I tried to search info regarding this fact but I don't really understand why most of the standard goodness of fit tests (e.g. Kolmogorov-Smirnov, Anderson-Darling, a part of the Chi-square test, perhaps!) work only with continuous distributions. Can someone help me?
Thank You.

Best Answer

The reason for the KS test is that its generality, e.g. it's usefulness for non-parametric models comes from the definition of the test statistic under the assumption of the CDF being continuous.

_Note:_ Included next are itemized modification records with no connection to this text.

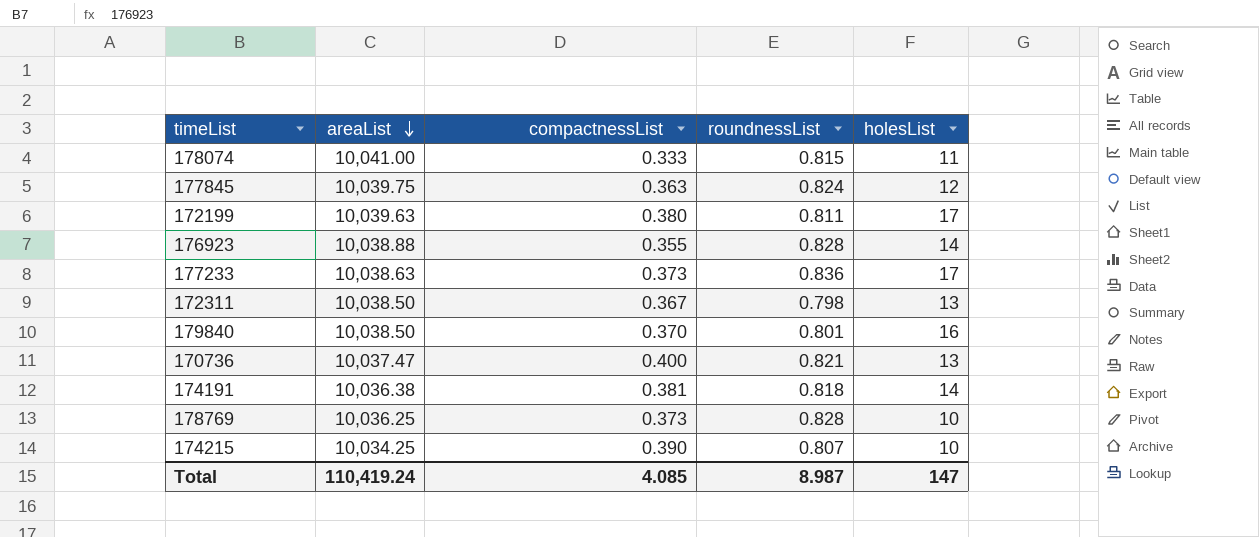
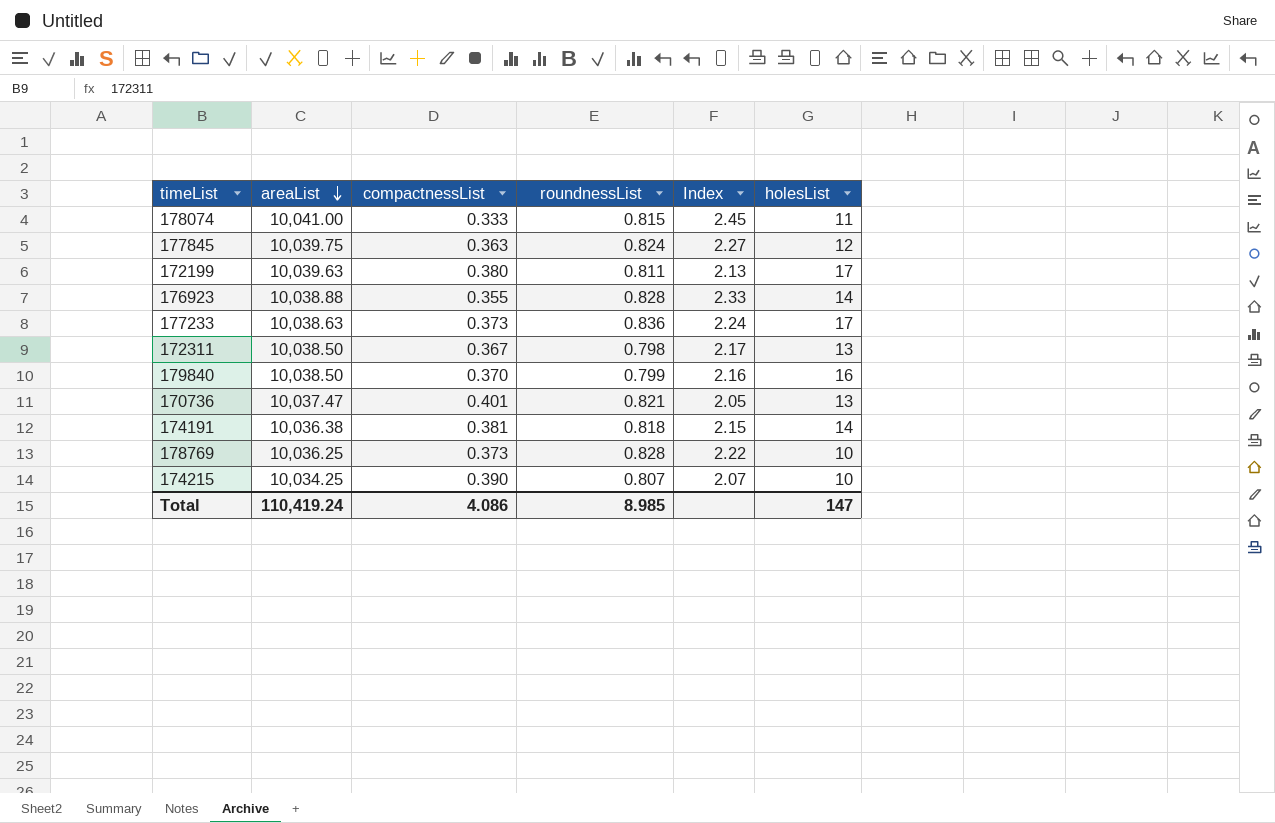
column Index | formula: none -> [roundnessList] / [compactnessList]
179840 | roundnessList: 0.801 -> 0.799
170736 | compactnessList: 0.400 -> 0.401
Total | compactnessList: 4.085 -> 4.086
Total | roundnessList: 8.987 -> 8.985

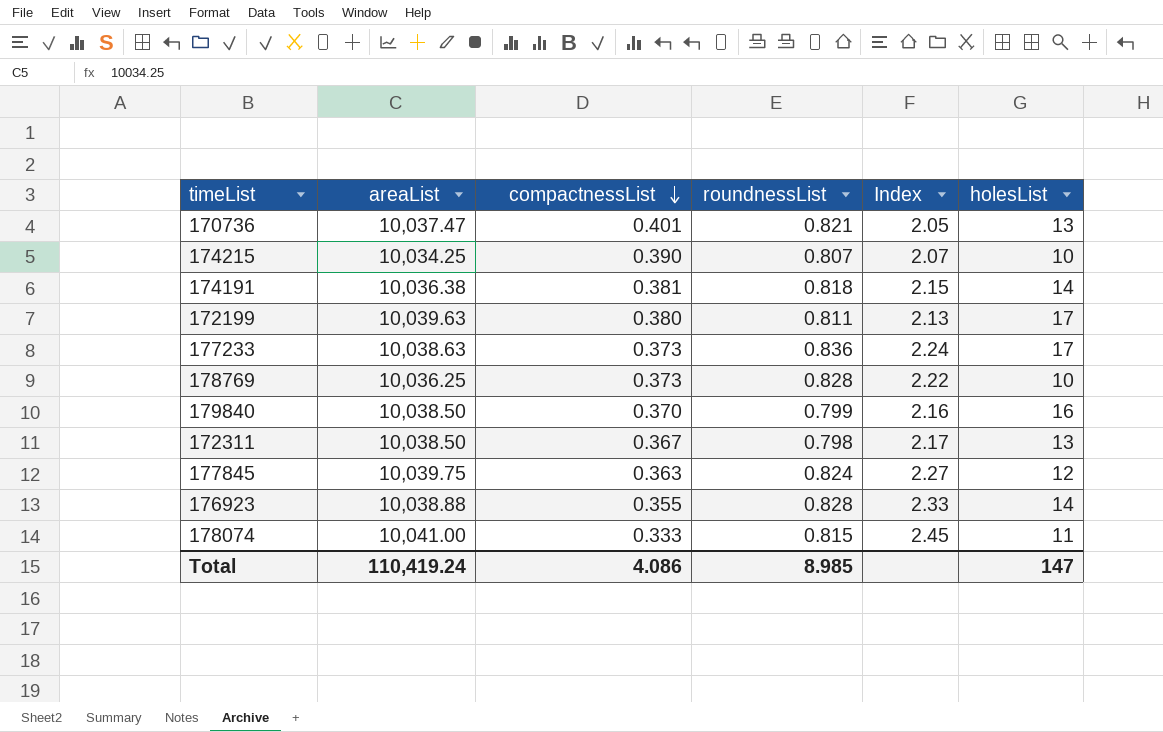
row order: areaList descending -> compactnessList descending

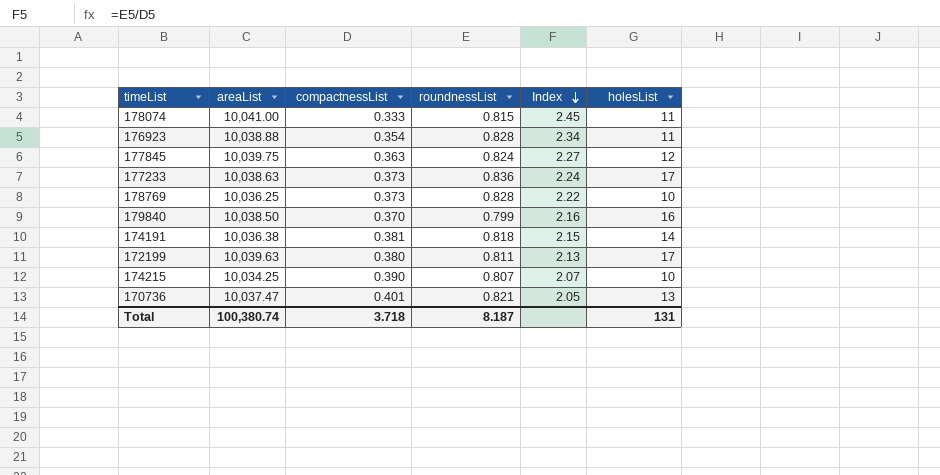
row order: compactnessList descending -> Index descending
row 172311: 10,038.50 | 0.367 | 0.798 | 2.17 | 13 -> none
176923 | compactnessList: 0.355 -> 0.354
176923 | Index: 2.33 -> 2.34
176923 | holesList: 14 -> 11
Total | areaList: 110,419.24 -> 100,380.74
Total | compactnessList: 4.086 -> 3.718
Total | roundnessList: 8.985 -> 8.187
Total | holesList: 147 -> 131

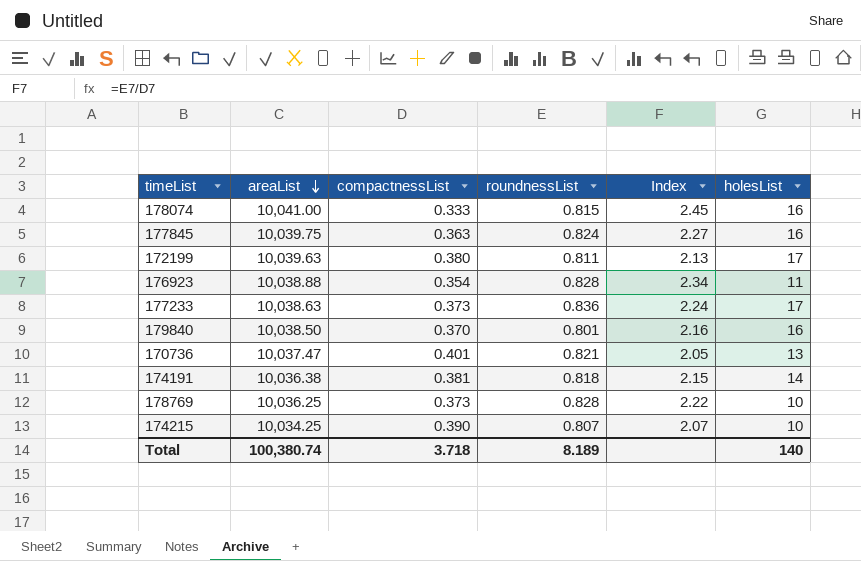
row order: Index descending -> areaList descending
178074 | holesList: 11 -> 16
177845 | holesList: 12 -> 16
179840 | roundnessList: 0.799 -> 0.801
Total | roundnessList: 8.187 -> 8.189
Total | holesList: 131 -> 140

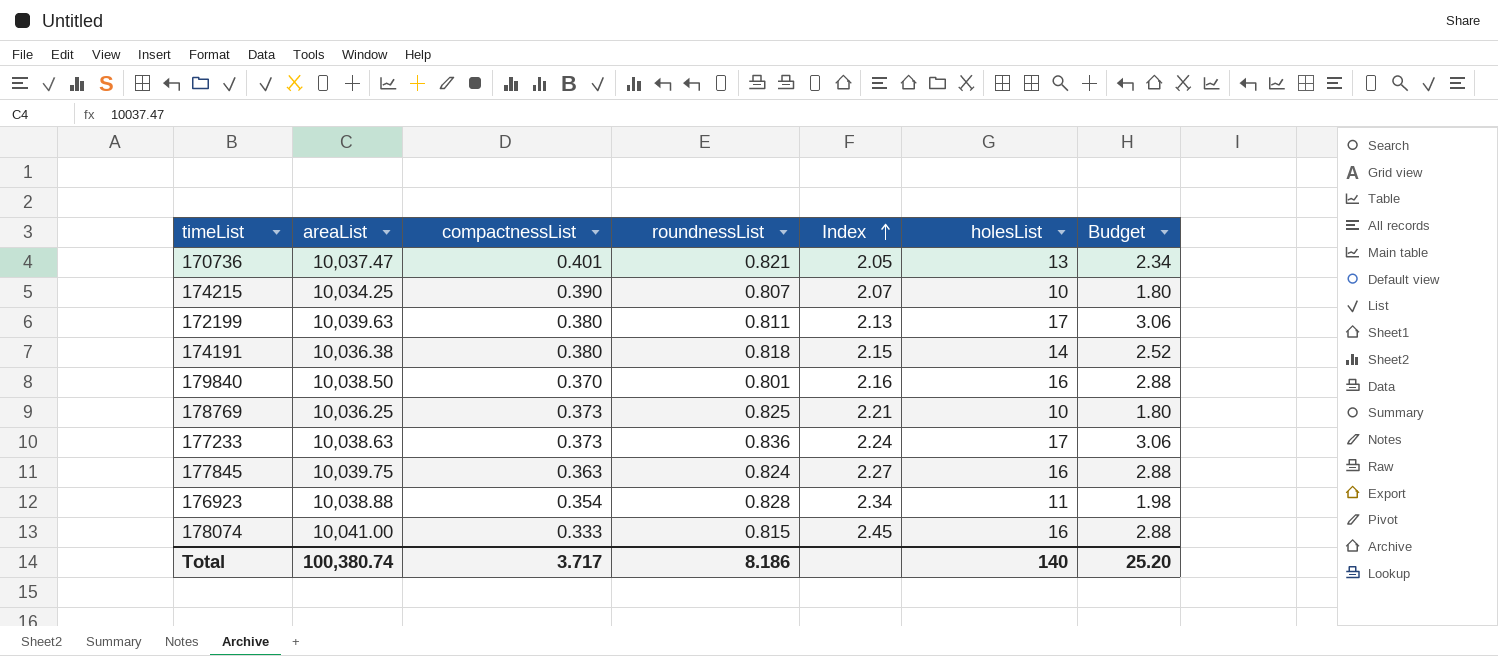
row order: areaList descending -> Index ascending
column Budget | formula: none -> [holesList] * 0.18
174191 | compactnessList: 0.381 -> 0.380
178769 | roundnessList: 0.828 -> 0.825
178769 | Index: 2.22 -> 2.21
Total | compactnessList: 3.718 -> 3.717
Total | roundnessList: 8.189 -> 8.186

Where we define the KS Statistic as

$$D_n(F) = \max\left(D_n^+(F), D_n^-(F)\right)$$

$$D_n^+(F) = \sup_{x \in \mathbb{R}} [F_n(x) - F(x)]$$

(and the reverse for $D_n^-(F)$).

Then under the null $D_n^+(F) = \max_{0 \le i \le n} \left( F_n(x_i) - F(X_{(i)}) \right)$

Recall that under the null $F(X_{(i)})$ is continuous uniform on $(0,1)$ so the distribution of $F$ doesn't matter.

So you can create your own K-S like test for any discrete distribution, but it won't be a generalized test.